* What you should do:
Could you copy every line of the data that contains the word "예상하지만"?

[Record excerpts Boundary: Start]

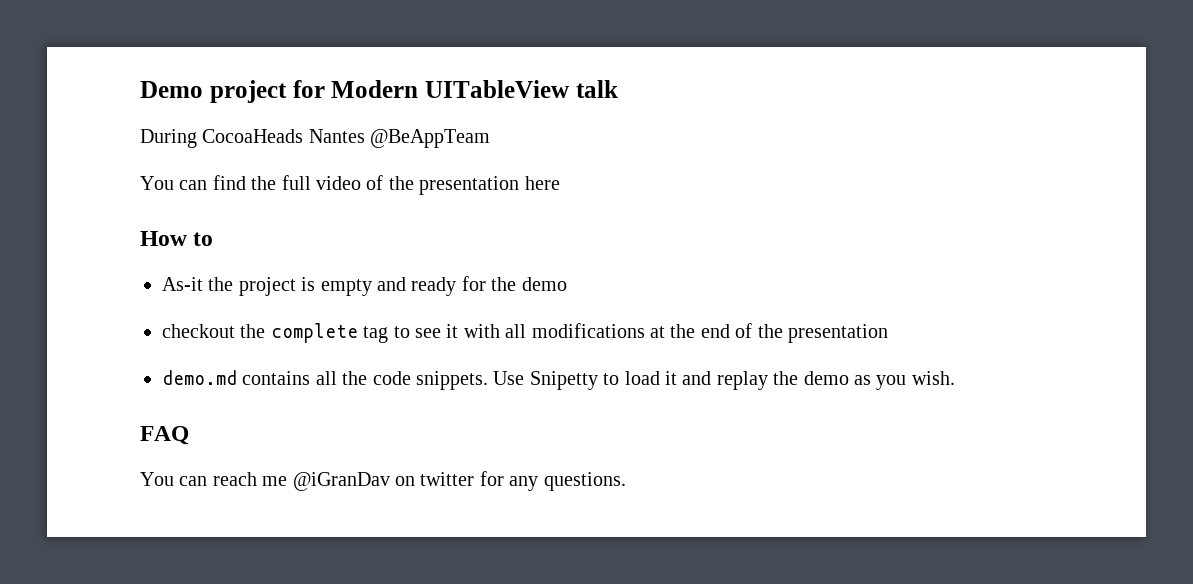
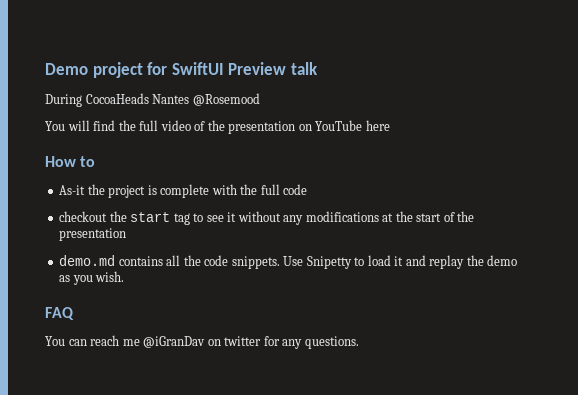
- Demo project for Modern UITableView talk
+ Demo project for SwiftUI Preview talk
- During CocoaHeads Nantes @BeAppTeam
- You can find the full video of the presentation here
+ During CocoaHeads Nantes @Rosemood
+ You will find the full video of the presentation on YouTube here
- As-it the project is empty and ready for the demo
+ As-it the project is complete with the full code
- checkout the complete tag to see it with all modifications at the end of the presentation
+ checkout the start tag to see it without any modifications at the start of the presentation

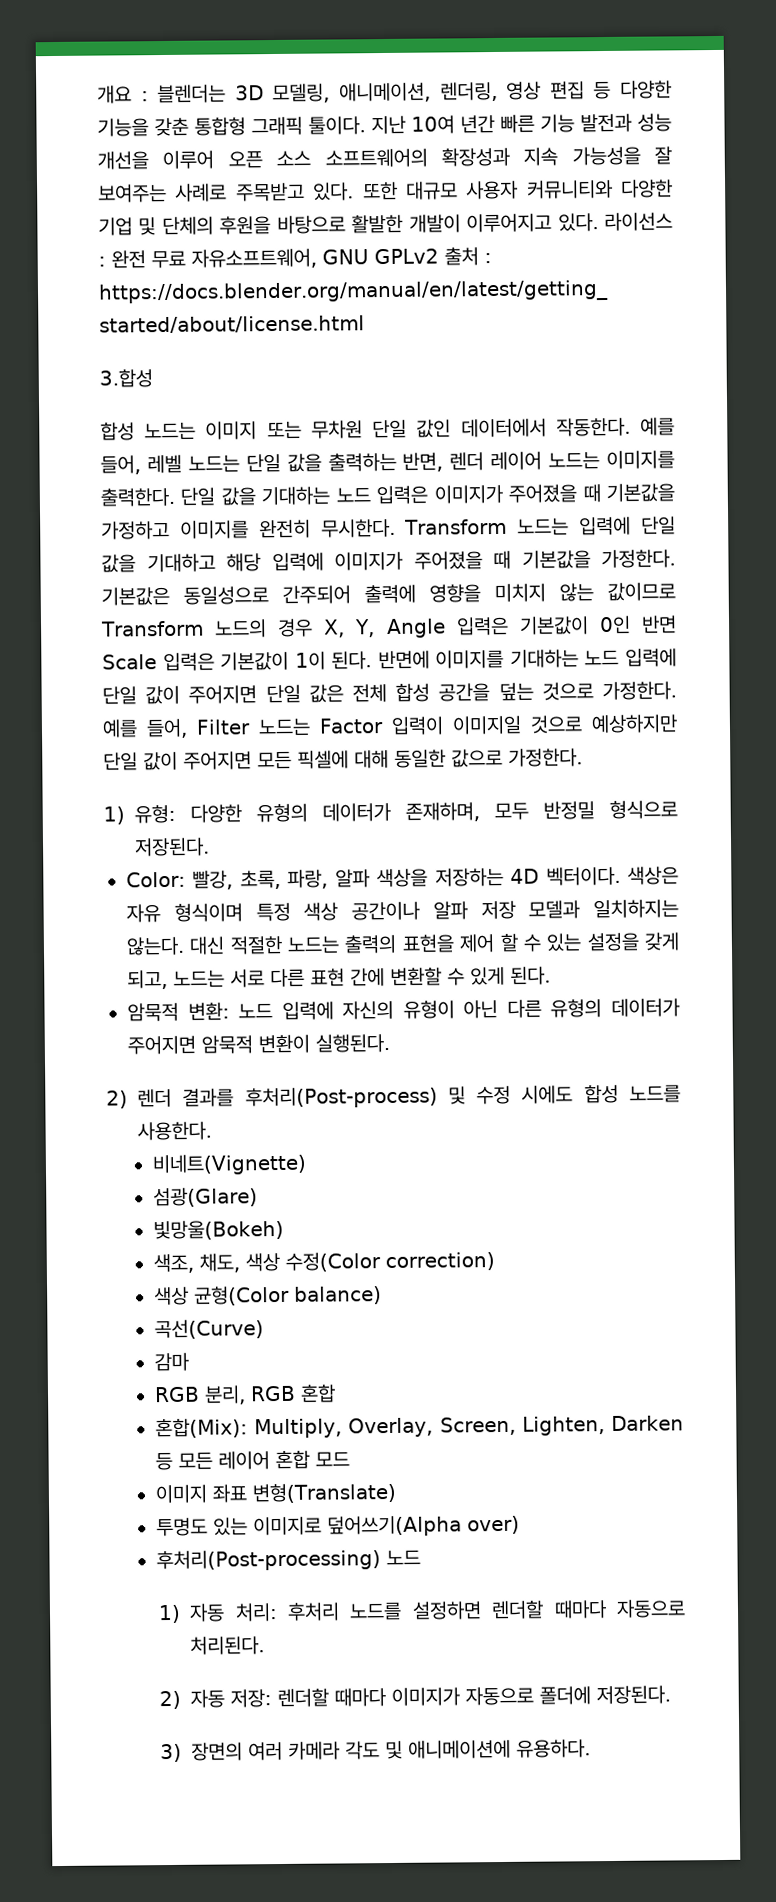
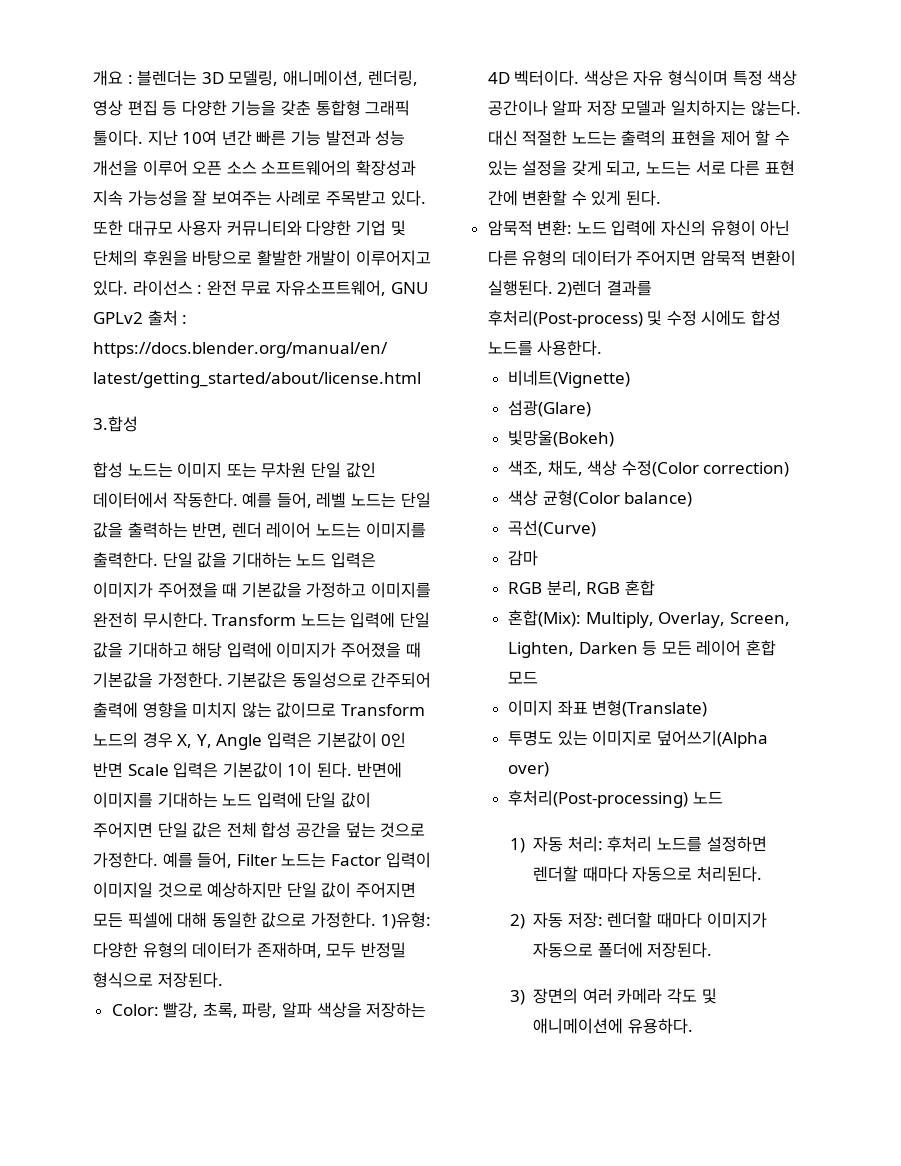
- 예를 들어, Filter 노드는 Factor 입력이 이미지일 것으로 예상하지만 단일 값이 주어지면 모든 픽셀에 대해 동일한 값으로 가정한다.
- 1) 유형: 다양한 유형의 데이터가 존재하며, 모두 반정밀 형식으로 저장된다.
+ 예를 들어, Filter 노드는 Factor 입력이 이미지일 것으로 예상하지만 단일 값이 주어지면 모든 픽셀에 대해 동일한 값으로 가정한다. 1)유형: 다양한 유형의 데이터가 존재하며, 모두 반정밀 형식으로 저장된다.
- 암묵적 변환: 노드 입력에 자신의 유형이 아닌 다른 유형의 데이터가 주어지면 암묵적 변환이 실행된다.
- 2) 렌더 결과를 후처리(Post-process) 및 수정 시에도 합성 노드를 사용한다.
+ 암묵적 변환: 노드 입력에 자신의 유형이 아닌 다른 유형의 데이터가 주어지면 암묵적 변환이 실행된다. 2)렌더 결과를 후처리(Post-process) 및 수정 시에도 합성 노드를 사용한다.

[Record excerpts Boundary: End]
[Record excerpts Boundary: Start]

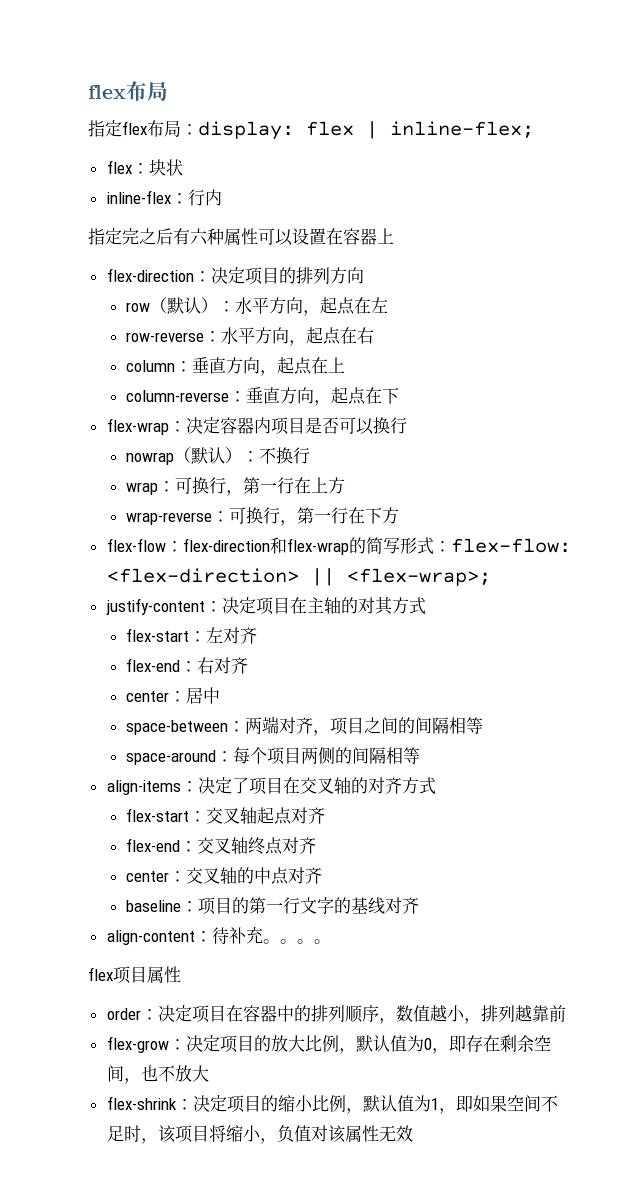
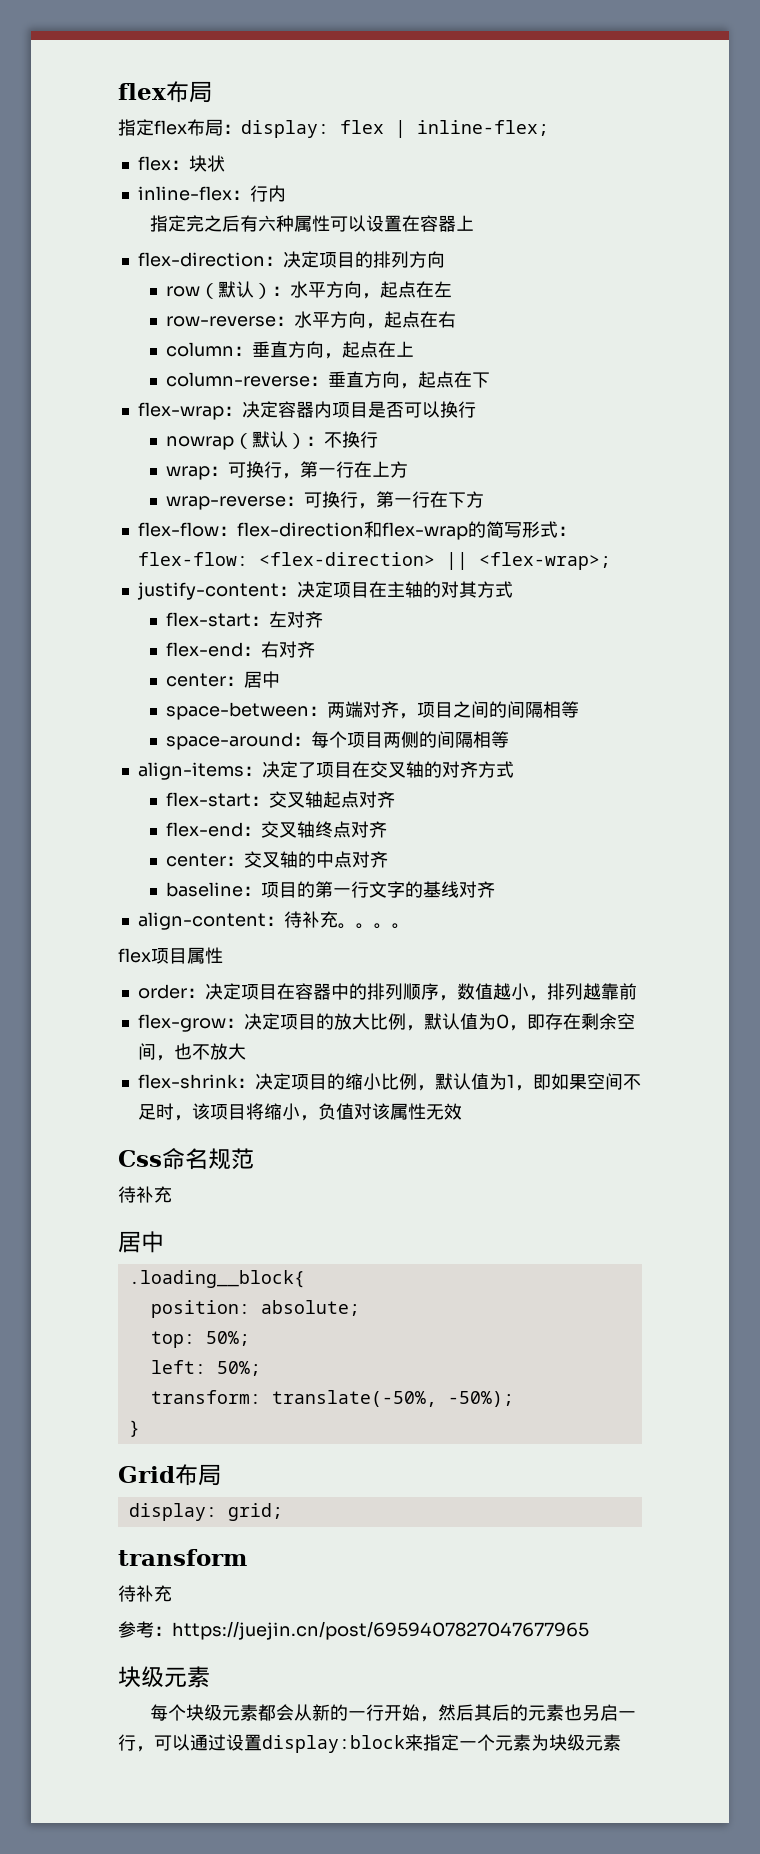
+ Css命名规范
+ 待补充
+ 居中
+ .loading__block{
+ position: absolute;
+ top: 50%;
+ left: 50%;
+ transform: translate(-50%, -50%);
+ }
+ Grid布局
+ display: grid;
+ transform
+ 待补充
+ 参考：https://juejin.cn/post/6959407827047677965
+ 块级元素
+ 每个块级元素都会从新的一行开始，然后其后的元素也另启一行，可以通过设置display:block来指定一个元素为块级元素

[Record excerpts Boundary: End]
[Record excerpts Boundary: Start]

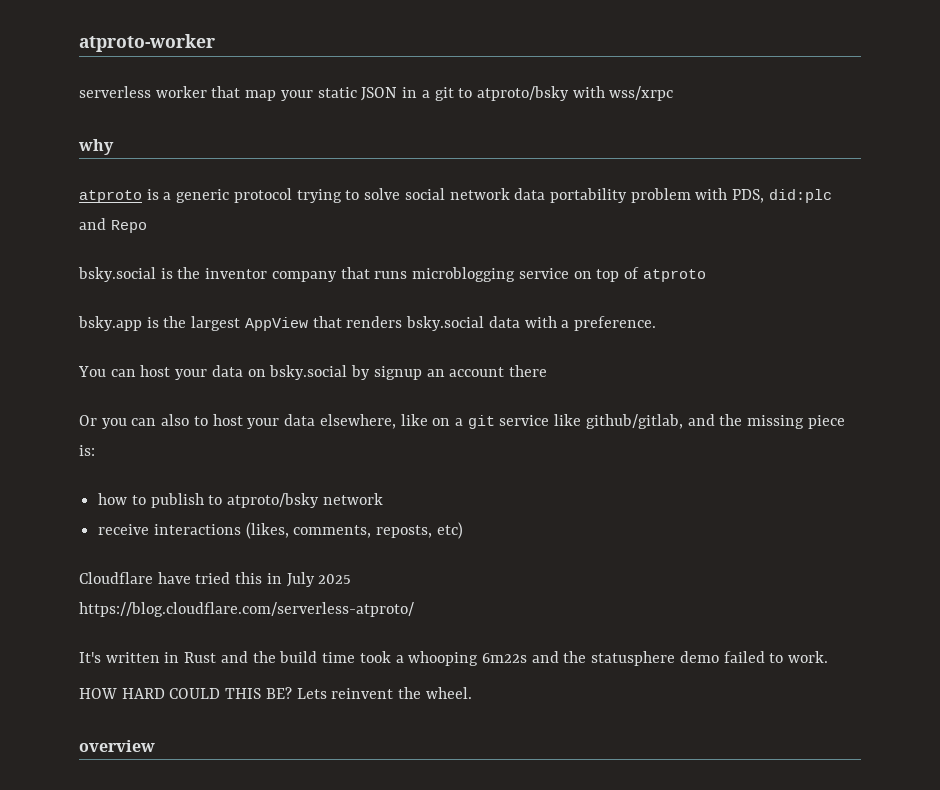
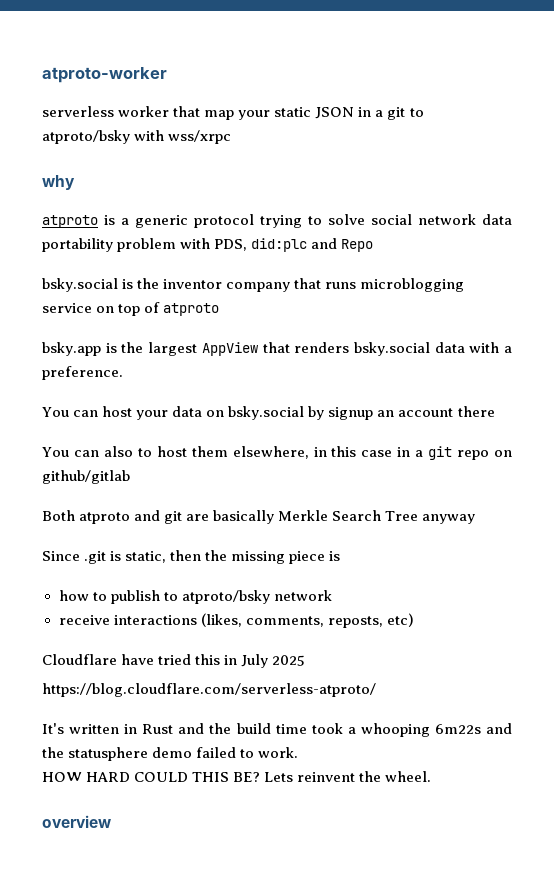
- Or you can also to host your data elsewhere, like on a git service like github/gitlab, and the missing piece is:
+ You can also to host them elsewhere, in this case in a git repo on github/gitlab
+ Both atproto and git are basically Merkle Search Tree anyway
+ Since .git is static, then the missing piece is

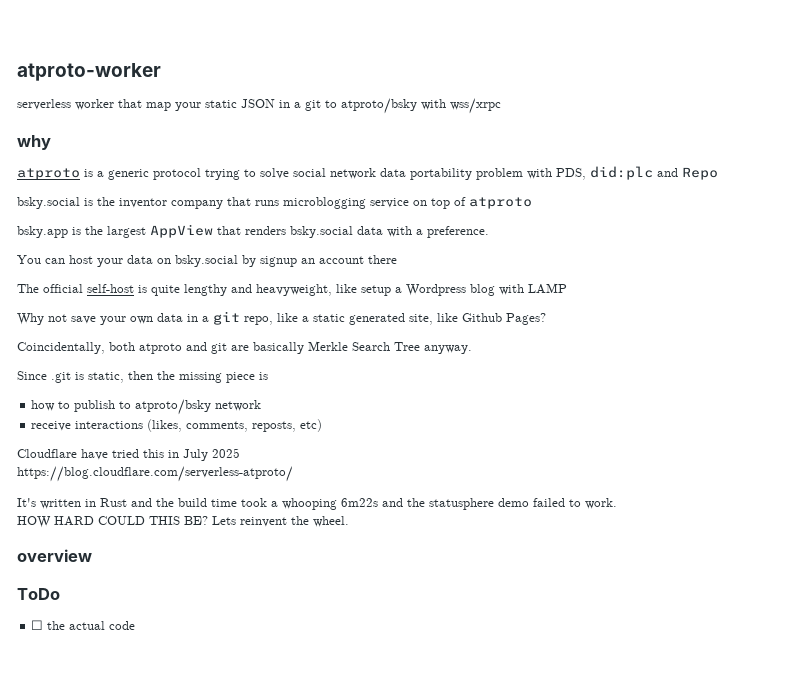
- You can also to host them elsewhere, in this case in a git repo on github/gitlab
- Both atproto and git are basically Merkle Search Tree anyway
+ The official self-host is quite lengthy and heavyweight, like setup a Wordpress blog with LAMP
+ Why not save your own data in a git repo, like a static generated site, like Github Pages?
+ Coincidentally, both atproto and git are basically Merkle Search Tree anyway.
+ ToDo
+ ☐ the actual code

[Record excerpts Boundary: End]

* Solution for this problem:
- 예를 들어, Filter 노드는 Factor 입력이 이미지일 것으로 예상하지만 단일 값이 주어지면 모든 픽셀에 대해 동일한 값으로 가정한다.
+ 예를 들어, Filter 노드는 Factor 입력이 이미지일 것으로 예상하지만 단일 값이 주어지면 모든 픽셀에 대해 동일한 값으로 가정한다. 1)유형: 다양한 유형의 데이터가 존재하며, 모두 반정밀 형식으로 저장된다.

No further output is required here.